(Code change snippets)
BEGIN

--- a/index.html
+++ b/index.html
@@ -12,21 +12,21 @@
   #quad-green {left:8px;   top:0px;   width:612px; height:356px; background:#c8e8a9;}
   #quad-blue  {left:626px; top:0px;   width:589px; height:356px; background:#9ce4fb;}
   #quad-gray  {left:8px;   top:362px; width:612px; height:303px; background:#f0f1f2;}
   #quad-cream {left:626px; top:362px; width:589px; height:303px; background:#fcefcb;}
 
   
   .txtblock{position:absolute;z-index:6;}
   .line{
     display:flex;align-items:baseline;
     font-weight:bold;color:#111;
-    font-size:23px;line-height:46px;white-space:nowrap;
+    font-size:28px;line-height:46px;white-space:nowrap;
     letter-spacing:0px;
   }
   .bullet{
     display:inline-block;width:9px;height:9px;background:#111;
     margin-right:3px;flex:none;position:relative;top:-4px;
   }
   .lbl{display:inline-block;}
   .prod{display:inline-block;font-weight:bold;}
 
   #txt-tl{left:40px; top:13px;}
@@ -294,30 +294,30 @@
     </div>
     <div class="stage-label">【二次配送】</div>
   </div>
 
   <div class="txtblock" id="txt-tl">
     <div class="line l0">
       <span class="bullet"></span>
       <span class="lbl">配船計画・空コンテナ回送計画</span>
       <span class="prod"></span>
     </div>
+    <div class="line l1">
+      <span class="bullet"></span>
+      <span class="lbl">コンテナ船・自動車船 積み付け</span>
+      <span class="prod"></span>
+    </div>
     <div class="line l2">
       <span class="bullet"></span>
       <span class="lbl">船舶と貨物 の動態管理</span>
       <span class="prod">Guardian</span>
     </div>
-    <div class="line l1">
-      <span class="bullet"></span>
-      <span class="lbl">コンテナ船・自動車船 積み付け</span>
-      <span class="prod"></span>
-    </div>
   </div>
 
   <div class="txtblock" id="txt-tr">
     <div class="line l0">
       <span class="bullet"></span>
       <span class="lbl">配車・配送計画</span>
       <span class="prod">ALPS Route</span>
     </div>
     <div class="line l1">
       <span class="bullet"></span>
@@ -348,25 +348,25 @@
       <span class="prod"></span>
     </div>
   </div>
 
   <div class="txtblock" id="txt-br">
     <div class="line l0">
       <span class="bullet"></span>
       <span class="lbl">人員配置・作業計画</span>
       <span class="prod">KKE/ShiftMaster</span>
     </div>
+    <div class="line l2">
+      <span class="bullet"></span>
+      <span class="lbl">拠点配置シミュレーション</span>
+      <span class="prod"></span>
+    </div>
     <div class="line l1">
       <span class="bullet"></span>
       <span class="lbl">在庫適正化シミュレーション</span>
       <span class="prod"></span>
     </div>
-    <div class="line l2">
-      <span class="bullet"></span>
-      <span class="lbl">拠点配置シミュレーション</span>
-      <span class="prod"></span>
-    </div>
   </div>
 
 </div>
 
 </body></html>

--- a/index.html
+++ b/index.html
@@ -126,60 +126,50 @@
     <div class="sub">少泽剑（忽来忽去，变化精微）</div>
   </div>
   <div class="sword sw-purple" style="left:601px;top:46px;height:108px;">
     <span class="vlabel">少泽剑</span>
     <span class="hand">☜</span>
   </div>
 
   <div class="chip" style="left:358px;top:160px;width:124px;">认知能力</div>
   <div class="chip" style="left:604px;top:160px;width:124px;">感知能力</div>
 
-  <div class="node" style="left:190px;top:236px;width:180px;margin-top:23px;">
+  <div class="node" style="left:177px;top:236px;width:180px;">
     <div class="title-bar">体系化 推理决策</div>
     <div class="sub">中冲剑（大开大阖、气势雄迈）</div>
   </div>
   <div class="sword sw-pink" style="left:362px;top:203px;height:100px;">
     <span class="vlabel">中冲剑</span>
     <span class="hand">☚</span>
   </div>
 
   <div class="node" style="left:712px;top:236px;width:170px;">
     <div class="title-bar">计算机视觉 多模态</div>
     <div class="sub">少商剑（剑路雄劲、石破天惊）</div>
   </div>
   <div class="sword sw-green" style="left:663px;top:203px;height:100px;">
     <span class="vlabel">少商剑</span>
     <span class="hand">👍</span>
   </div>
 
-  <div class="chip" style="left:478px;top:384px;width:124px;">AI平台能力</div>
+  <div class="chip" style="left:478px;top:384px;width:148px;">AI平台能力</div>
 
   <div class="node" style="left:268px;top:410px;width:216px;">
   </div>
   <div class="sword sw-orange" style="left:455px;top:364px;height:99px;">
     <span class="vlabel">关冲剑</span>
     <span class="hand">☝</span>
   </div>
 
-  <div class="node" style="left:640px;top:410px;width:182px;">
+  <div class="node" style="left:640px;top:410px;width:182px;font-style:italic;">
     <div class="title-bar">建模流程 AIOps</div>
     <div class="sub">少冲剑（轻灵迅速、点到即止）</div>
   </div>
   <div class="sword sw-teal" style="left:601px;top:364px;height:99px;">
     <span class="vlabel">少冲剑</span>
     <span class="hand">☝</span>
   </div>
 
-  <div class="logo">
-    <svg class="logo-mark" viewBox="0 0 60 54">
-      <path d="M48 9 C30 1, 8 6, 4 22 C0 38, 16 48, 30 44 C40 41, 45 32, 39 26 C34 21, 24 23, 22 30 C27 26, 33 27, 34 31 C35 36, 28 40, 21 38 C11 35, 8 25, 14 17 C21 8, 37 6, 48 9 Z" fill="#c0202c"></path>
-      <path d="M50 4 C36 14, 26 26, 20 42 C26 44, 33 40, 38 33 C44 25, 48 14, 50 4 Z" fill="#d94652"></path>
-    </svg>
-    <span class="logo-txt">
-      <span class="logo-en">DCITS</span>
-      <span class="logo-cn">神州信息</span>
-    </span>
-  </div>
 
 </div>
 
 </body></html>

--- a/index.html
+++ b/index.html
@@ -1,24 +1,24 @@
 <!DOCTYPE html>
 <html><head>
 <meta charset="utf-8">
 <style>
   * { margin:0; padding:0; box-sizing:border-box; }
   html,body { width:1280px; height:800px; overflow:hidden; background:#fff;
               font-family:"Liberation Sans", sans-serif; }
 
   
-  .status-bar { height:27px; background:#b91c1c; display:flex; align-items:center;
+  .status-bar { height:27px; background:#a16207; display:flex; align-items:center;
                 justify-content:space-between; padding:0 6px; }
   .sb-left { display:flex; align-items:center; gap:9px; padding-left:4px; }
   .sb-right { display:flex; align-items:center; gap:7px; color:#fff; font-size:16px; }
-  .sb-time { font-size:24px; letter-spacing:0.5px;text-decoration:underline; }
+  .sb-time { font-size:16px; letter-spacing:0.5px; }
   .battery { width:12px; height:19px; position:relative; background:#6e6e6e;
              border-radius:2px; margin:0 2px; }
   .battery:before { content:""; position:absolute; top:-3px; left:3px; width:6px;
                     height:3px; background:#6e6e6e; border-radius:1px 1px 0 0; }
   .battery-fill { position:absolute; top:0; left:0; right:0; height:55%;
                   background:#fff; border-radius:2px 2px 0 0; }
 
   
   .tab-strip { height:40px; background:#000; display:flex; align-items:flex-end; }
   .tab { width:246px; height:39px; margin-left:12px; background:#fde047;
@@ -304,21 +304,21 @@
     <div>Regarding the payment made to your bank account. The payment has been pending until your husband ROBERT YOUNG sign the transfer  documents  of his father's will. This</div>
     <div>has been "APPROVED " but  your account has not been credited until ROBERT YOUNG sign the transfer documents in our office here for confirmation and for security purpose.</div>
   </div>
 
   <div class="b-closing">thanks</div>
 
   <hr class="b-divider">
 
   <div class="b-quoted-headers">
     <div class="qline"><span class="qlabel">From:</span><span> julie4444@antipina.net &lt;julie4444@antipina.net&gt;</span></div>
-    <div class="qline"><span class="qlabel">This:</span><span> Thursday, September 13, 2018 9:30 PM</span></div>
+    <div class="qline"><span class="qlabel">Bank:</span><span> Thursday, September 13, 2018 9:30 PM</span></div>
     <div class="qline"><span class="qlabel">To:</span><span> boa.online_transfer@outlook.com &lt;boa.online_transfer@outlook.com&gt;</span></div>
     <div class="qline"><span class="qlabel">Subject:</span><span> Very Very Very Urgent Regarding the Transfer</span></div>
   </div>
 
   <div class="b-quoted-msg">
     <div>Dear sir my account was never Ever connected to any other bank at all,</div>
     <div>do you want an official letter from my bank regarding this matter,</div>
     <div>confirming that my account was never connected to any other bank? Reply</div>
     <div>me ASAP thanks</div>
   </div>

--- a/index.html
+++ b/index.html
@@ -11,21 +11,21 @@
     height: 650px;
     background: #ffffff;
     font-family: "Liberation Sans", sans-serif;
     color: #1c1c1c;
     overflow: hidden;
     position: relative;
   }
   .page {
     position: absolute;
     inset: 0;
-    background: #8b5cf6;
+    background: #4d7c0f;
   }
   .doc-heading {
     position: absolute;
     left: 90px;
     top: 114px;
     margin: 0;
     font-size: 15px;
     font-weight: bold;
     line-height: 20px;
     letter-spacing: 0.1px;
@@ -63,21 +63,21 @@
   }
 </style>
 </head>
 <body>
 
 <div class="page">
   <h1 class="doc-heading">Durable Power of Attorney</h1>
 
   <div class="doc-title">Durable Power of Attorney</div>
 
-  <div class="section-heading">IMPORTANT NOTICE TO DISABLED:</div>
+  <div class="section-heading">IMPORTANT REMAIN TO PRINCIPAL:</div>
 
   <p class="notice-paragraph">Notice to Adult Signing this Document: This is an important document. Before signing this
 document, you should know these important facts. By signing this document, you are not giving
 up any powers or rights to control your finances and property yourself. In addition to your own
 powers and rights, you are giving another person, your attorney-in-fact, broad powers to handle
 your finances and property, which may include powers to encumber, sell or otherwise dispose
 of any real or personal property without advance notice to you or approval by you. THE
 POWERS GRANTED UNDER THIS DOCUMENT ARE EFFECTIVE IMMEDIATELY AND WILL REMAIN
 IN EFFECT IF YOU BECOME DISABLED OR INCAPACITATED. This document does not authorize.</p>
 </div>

END

> What is needed
Would you please copy exactly the part of the entries above that begins at the line containing "-1,24 +1,24 @@" and ends at the line containing "height:800px; overflow:hidden; background:#fff;", both lines included?

> Solution to this exercise
@@ -1,24 +1,24 @@
 <!DOCTYPE html>
 <html><head>
 <meta charset="utf-8">
 <style>
   * { margin:0; padding:0; box-sizing:border-box; }
   html,body { width:1280px; height:800px; overflow:hidden; background:#fff;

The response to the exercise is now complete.